#### [Change listing data]
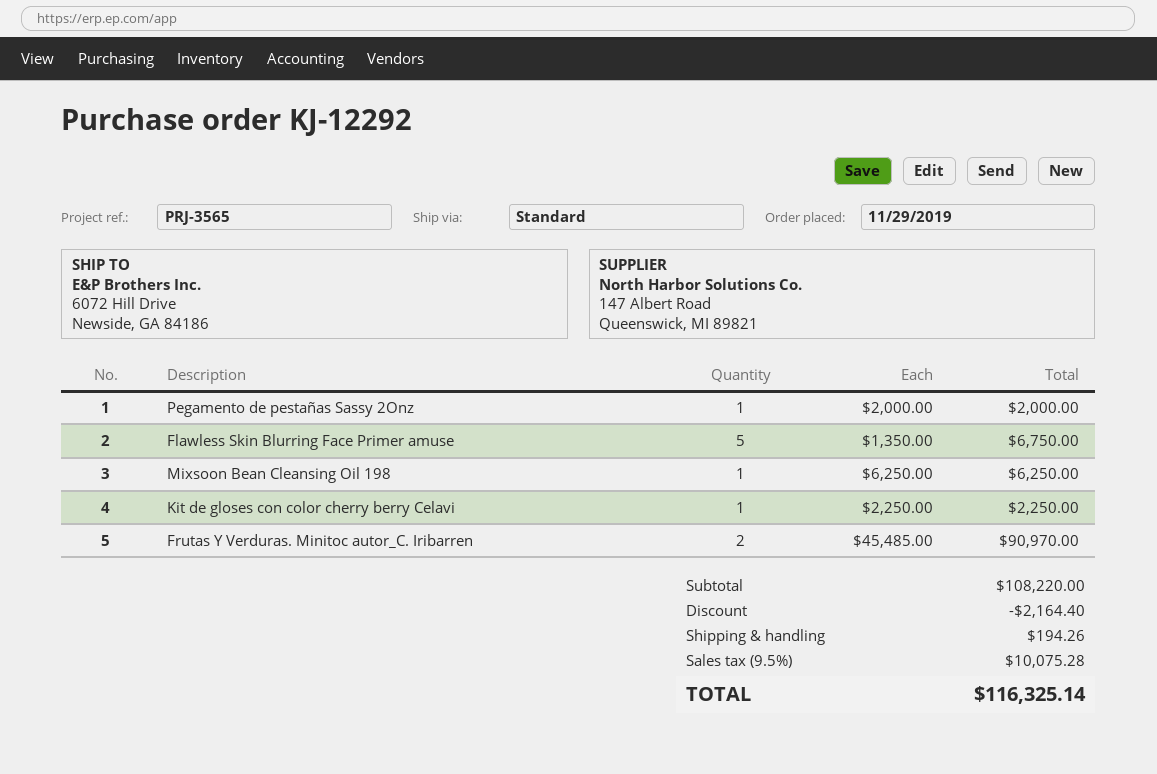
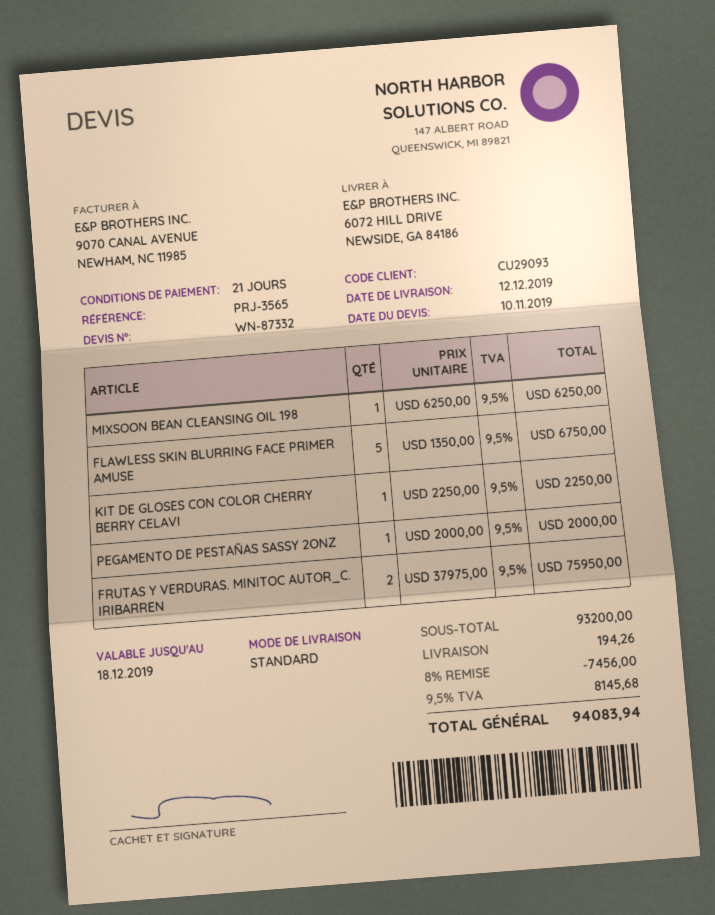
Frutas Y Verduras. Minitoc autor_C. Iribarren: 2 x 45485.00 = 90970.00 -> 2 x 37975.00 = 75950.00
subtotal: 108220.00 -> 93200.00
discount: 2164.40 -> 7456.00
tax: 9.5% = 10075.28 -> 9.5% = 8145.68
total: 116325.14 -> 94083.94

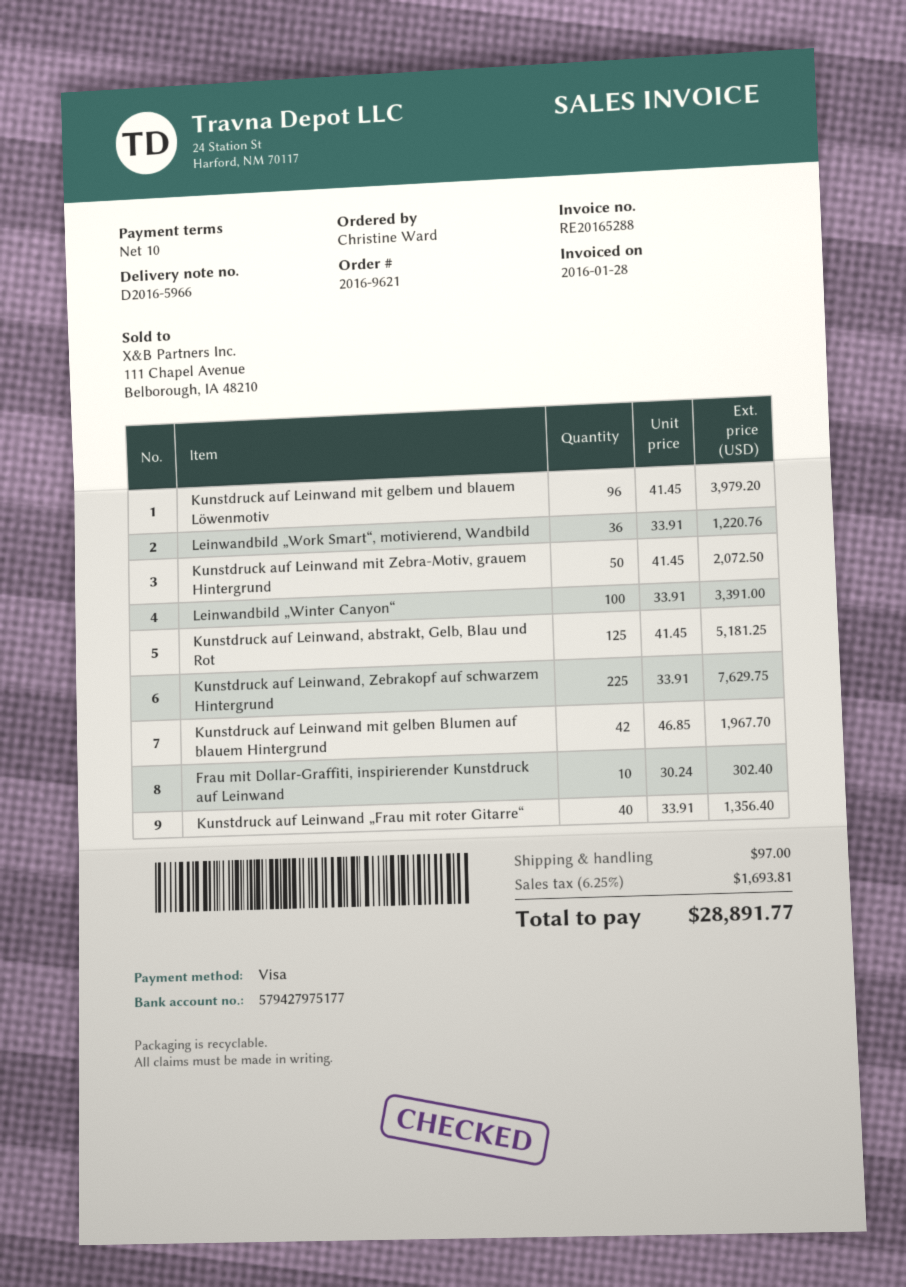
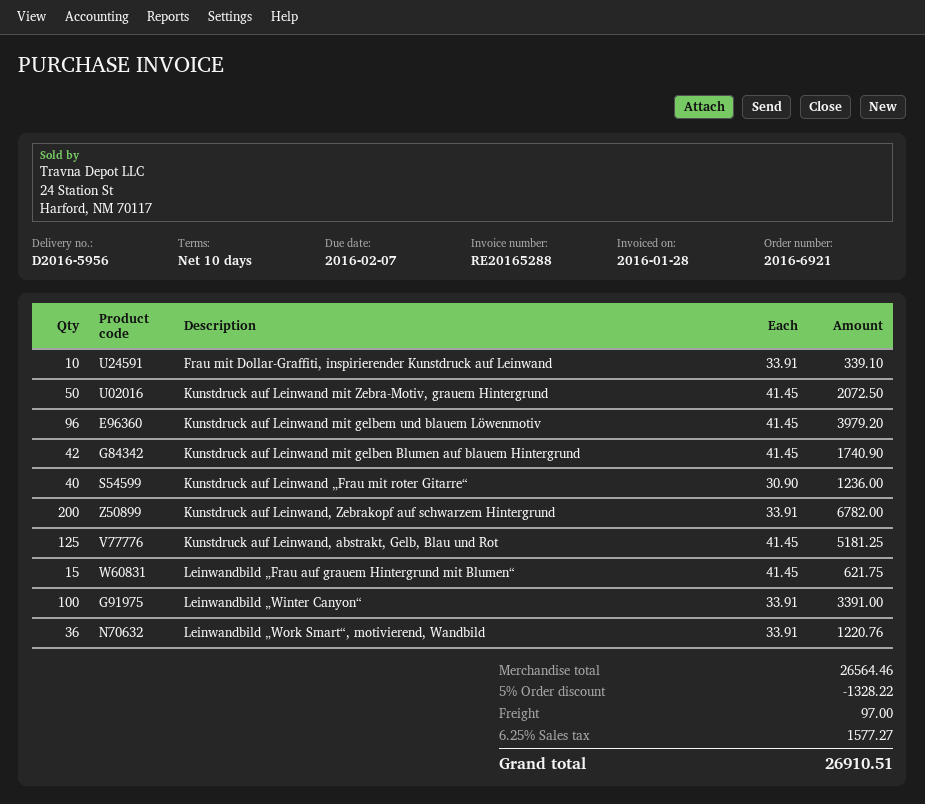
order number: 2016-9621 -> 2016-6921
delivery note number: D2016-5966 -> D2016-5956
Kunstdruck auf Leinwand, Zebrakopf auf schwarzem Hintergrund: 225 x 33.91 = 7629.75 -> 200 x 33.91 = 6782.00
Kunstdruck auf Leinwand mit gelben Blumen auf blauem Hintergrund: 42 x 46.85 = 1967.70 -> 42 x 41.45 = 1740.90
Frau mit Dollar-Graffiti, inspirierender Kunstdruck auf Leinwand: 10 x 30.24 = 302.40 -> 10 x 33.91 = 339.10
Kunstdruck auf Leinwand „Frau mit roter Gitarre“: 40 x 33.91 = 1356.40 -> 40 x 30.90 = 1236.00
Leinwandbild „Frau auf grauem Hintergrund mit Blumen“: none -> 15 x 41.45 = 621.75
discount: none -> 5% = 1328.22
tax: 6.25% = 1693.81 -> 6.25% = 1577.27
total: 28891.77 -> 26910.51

#### [Work instruction]
Write the data above out exactly. Leave out any pictures.

#### [Finished task]
Frutas Y Verduras. Minitoc autor_C. Iribarren: 2 x 45485.00 = 90970.00 -> 2 x 37975.00 = 75950.00
subtotal: 108220.00 -> 93200.00
discount: 2164.40 -> 7456.00
tax: 9.5% = 10075.28 -> 9.5% = 8145.68
total: 116325.14 -> 94083.94

order number: 2016-9621 -> 2016-6921
delivery note number: D2016-5966 -> D2016-5956
Kunstdruck auf Leinwand, Zebrakopf auf schwarzem Hintergrund: 225 x 33.91 = 7629.75 -> 200 x 33.91 = 6782.00
Kunstdruck auf Leinwand mit gelben Blumen auf blauem Hintergrund: 42 x 46.85 = 1967.70 -> 42 x 41.45 = 1740.90
Frau mit Dollar-Graffiti, inspirierender Kunstdruck auf Leinwand: 10 x 30.24 = 302.40 -> 10 x 33.91 = 339.10
Kunstdruck auf Leinwand „Frau mit roter Gitarre“: 40 x 33.91 = 1356.40 -> 40 x 30.90 = 1236.00
Leinwandbild „Frau auf grauem Hintergrund mit Blumen“: none -> 15 x 41.45 = 621.75
discount: none -> 5% = 1328.22
tax: 6.25% = 1693.81 -> 6.25% = 1577.27
total: 28891.77 -> 26910.51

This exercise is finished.